- [Aim of the exercise] Find and copy each line of the data that includes "flex".

(Records contained in a dataset)

• • • •

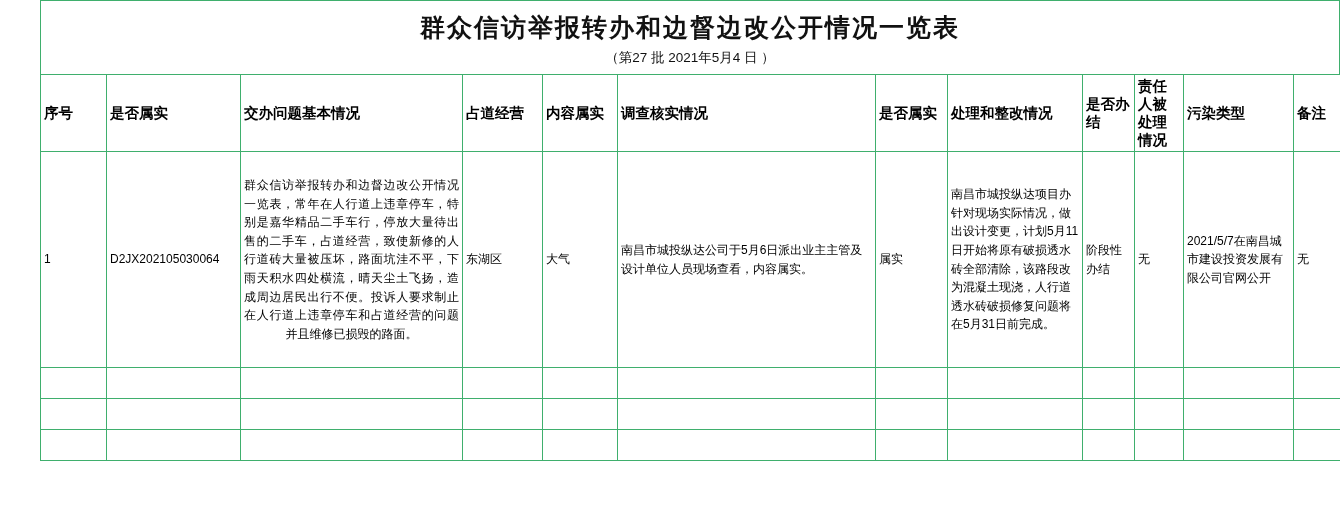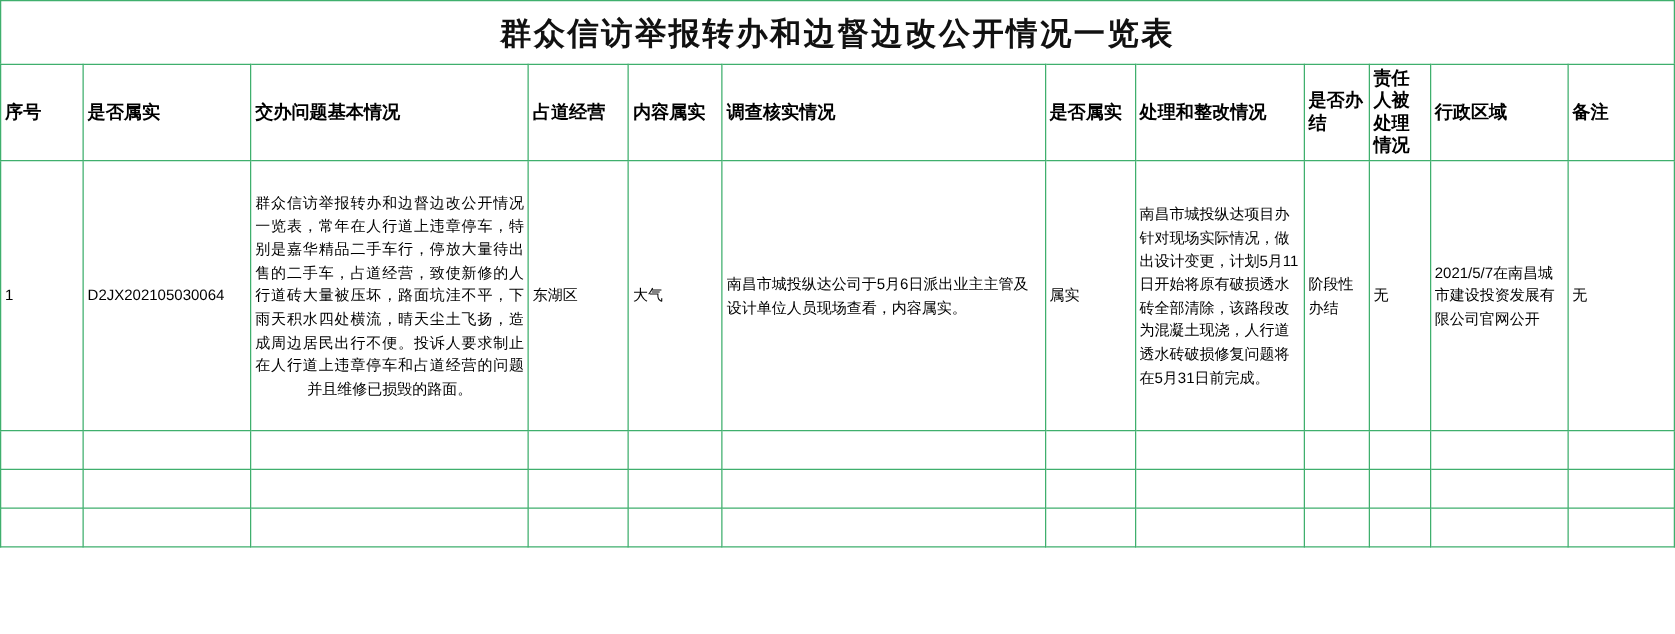--- a/index.html
+++ b/index.html
@@ -15,6 +15,7 @@
     position: relative;
     background: #ffffff;
     overflow: hidden;
+    padding-left: 40px;
   }
   .header-band {
     border: 1px solid #3faf6d;

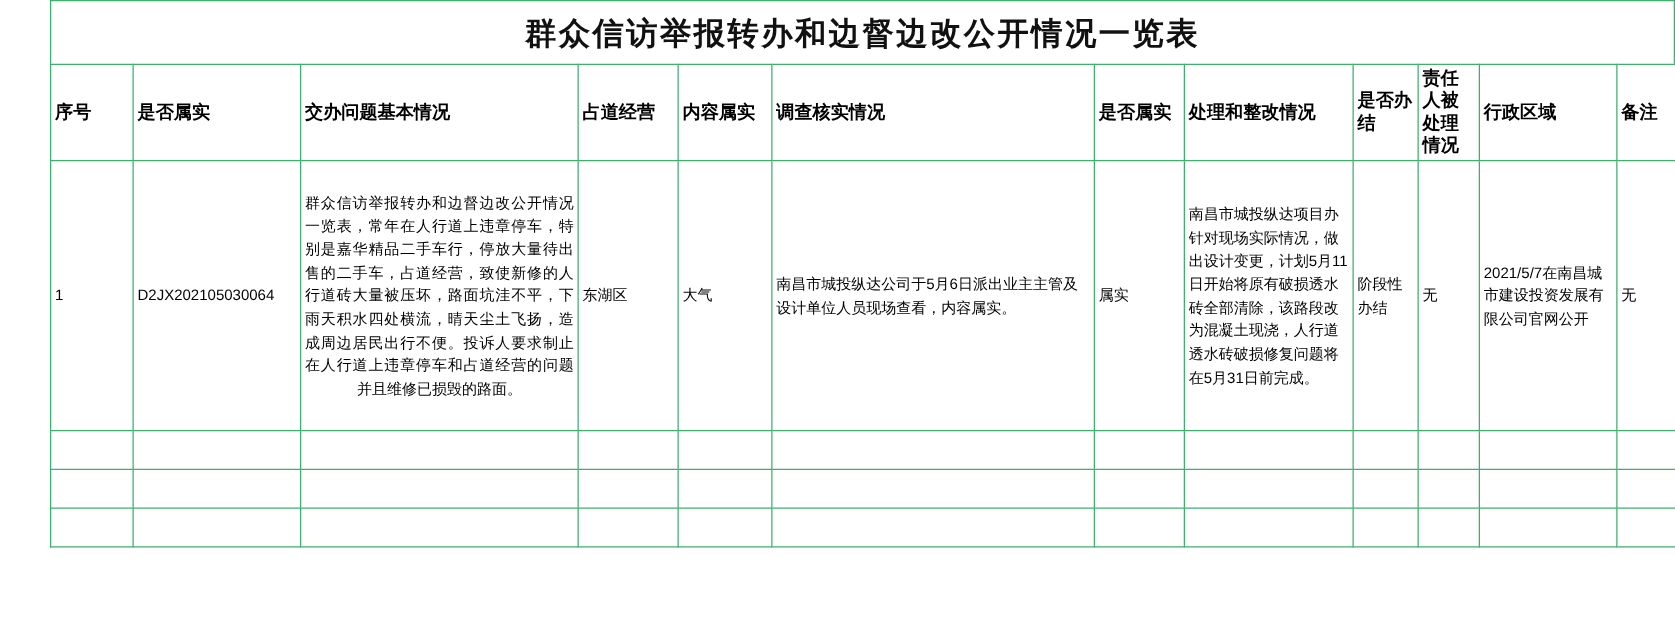--- a/index.html
+++ b/index.html
@@ -73,6 +73,7 @@
 
   <div class="header-band">
     <div class="doc-title">群众信访举报转办和边督边改公开情况一览表</div>
+    <div class="doc-subtitle">（第27 批  2021年5月4 日 ）</div>
   </div>
 
   <table class="sheet">

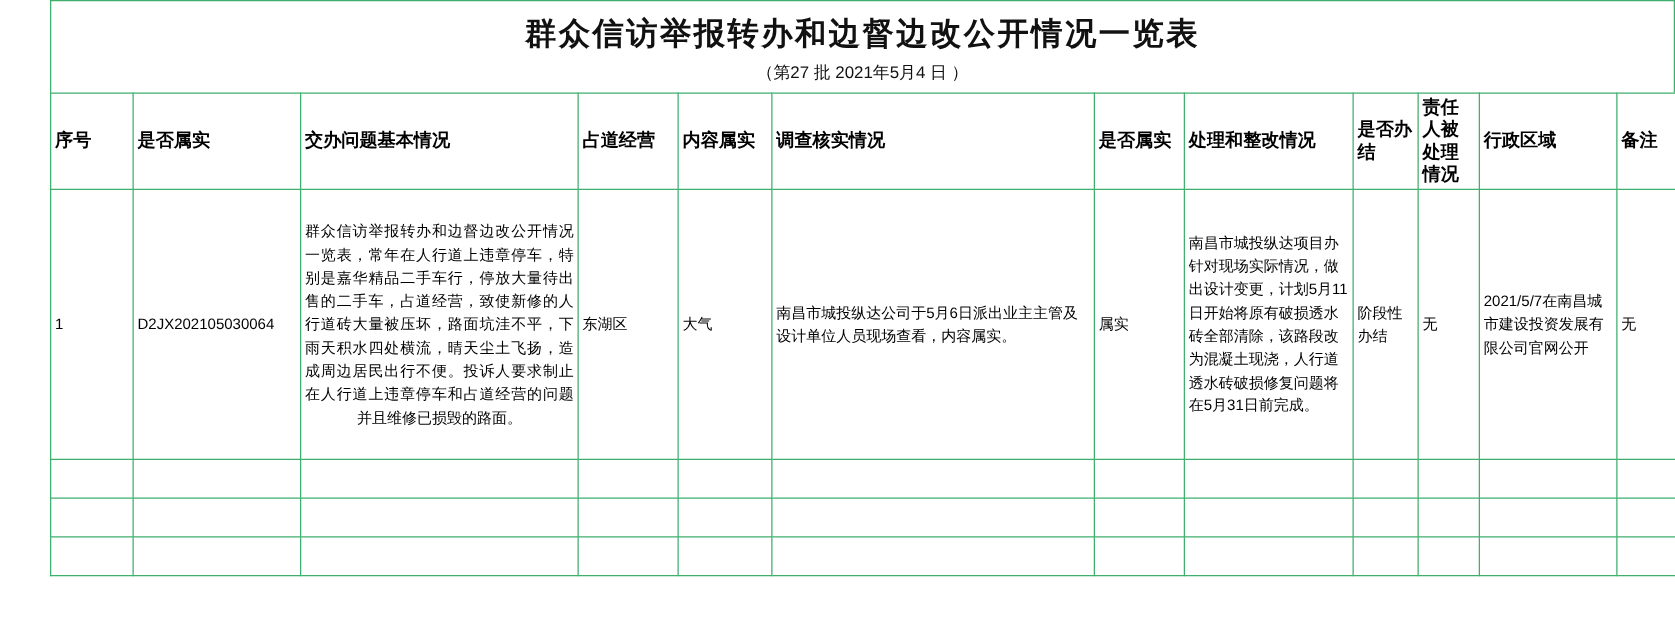--- a/index.html
+++ b/index.html
@@ -103,7 +103,7 @@
         <th>处理和整改情况</th>
         <th>是否办结</th>
         <th>责任人被处理情况</th>
-        <th>行政区域</th>
+        <th>污染类型</th>
         <th>备注</th>
       </tr>
     </thead>

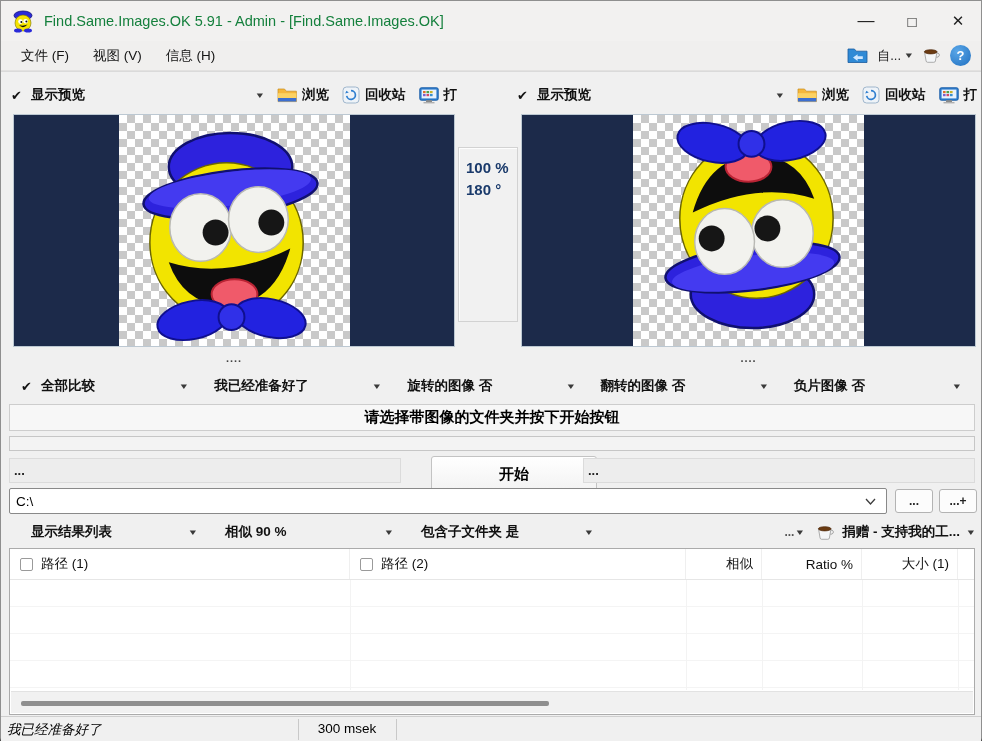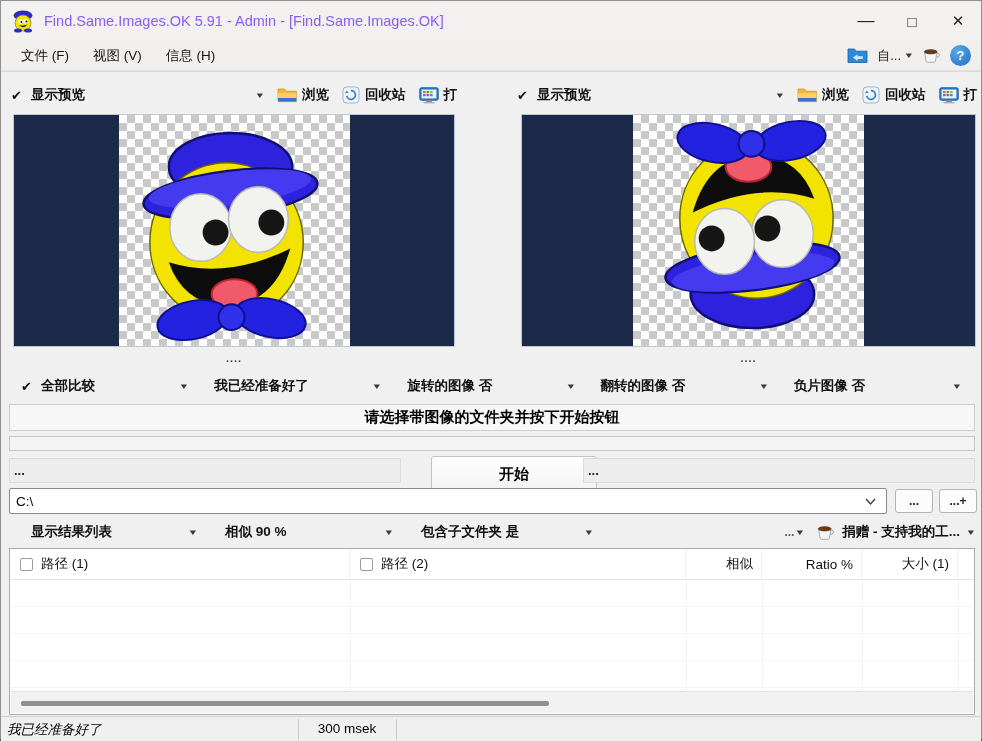--- a/index.html
+++ b/index.html
@@ -12,7 +12,7 @@
   .titlebar { height:40px; display:flex; align-items:center; padding:0 0 0 10px;
     background:#f2f1f0; }
   .titlebar .appicon { width:24px; height:24px; margin-right:9px; flex:0 0 auto; }
-  .titlebar .title { font-size:14.5px; color:#8b5cf6; white-space:nowrap; }
+  .titlebar .title { font-size:14.5px; color:#15803d; white-space:nowrap; }
   .win-controls { margin-left:auto; display:flex; height:40px; }
   .win-btn { width:46px; height:40px; display:flex; align-items:center; justify-content:center;
     font-size:15px; color:#1b1b1b; cursor:default; }

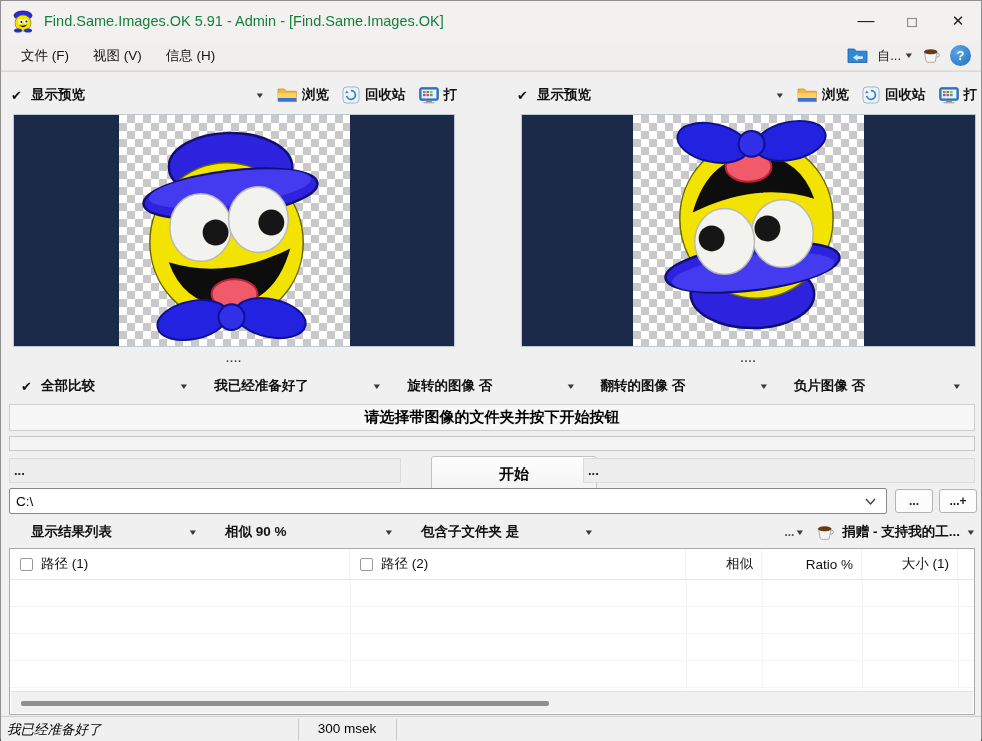--- a/index.html
+++ b/index.html
@@ -283,6 +283,10 @@
       </div>
     </div>
 
+    <div class="zoom-panel">
+      <div>100 %</div>
+      <div>180 °</div>
+    </div>
 
     <div class="preview right">
       <div class="checker rot180">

• • • •

- [Solution for this problem]
   .titlebar { height:40px; display:flex; align-items:center; padding:0 0 0 10px;
   .titlebar .appicon { width:24px; height:24px; margin-right:9px; flex:0 0 auto; }
   .win-controls { margin-left:auto; display:flex; height:40px; }
   .win-btn { width:46px; height:40px; display:flex; align-items:center; justify-content:center;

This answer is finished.